I think it would be nice if this was an optional feature (on by
default), as I find it super inconvinient to find a certain backed up
qube.... (and I dont care that much about hiding this metadata most of
the time.)


--
cheers,
Holger

-------------------------------------------------------------------------------
holger@(debian|reproducible-builds|layer-acht).org
PGP fingerprint: B8BF 5413 7B09 D35C F026 FE9D 091A B856 069A AA1C
signature.asc

Achim Patzner

unread,
Dec 23, 2018, 9:39:09 AM12/23/18
to qubes...@googlegroups.com
On 20181223 at 02:48 +0100 Marek Marczykowski-Górecki wrote:
> Can you point at the documentation of encryption scheme used by
> Time Machine backups?

You use an encrypted volume. It would probably be nicer if you could
use APFS with its multiply encrypted files but we're not there yet:
https://support.apple.com/en-gb/guide/mac-help/disks-you-can-use-with-time-machine-mh15139/mac

> But as far as I understand, to get most of it, you need
> hardlink-compatible storage, which for example exclude most cloud
> services...

That's where Apple's container file formats come in handy. They had the
same problem and didn't find any other solution.


Achim

Chris Laprise

unread,
Dec 29, 2018, 2:30:12 PM12/29/18
to Marek Marczykowski-Górecki, qubes...@googlegroups.com, Achim Patzner
This is the weakest part of my effort so far: Scant planning for
encryption (and IANAC). Its the one struggle I see coming with this project.

I recognize the problem as one involving block-based ciphers/modes and
the level of resistance they offer against any spy who can view
successive chunk updates. My understanding of the Time Machine method is
that its similar if not identical to encryption of a normal disk volume
(or a 'normal' loop dev that happens to be in chunks). If so, I may try
to implement something close to it using python aes but will still seek
input from a cryptographer which should be done in any case.

FWIW, I've considered trying a modified version of the scrypt method
used in qvm-backup. Sparsebak can be used in a tarfile mode, for
instance, which makes this practical but has the side-effect of removing
pruning ability.

>
> Also note that we'd like to have at least some level of hiding metadata
> - - like VM names (leaked through file names).

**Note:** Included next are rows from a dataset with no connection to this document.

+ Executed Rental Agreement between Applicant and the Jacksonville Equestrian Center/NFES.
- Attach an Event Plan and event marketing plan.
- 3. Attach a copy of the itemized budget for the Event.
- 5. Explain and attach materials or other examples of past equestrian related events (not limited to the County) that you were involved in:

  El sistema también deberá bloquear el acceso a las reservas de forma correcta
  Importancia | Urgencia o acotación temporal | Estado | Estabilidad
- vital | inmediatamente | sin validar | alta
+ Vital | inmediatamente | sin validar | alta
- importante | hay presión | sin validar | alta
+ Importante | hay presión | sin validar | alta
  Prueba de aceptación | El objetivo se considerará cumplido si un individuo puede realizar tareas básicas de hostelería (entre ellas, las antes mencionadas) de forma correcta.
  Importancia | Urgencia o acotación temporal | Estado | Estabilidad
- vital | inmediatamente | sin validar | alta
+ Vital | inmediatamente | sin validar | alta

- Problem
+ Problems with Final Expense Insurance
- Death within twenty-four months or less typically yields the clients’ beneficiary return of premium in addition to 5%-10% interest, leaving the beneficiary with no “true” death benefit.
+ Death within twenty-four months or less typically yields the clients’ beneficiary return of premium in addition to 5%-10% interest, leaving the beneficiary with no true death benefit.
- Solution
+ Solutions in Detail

I have an idea for a relatively simple obfuscation layer that could even
re-order the transmission of chunks in addition to concealing filenames.
It would use an additional index with randomized names and the order
shuffled. Implementing this, I surmise, could improve robustness of the
encryption.

>
>> As for borg, I'm not sure a heavy emphasis on deduplication is appropriate
>> for many PC applications. Its a resource drain that leads to complex archive
>> formats on the back end. And my initial testing suggests the dedup efficacy
>> is oversold: Sparsebak can sometimes produce smaller multi-generation
>> archives even without dedup.
>
> Not arguing with this. I think borg could be good enough in our case
> with fixed-size chunks, using your way of detecting what have changed.
> Deduplication here would be mostly about re-using old chunks (already in
> backup archive) for new backup - so, the "incremental" part.
> I just want to avoid re-inventing compressed and encrypted archive
> format (a mistake we've made before). Borg already have established
> format for that.

Yes, keeping in mind the chunk size I'm using currently is 128kB with
fixed boundaries. I've experimented with simple retroactive dedup based
on sorting the manifest hashes and that can save a little space with
almost no time/power cost. This could be done at send time to save
bandwidth, but that savings may not be worth it. OTOH, if we expect some
users to backup related cloned VMs (common with templates) the potential
savings then becomes very significant even with this simple method.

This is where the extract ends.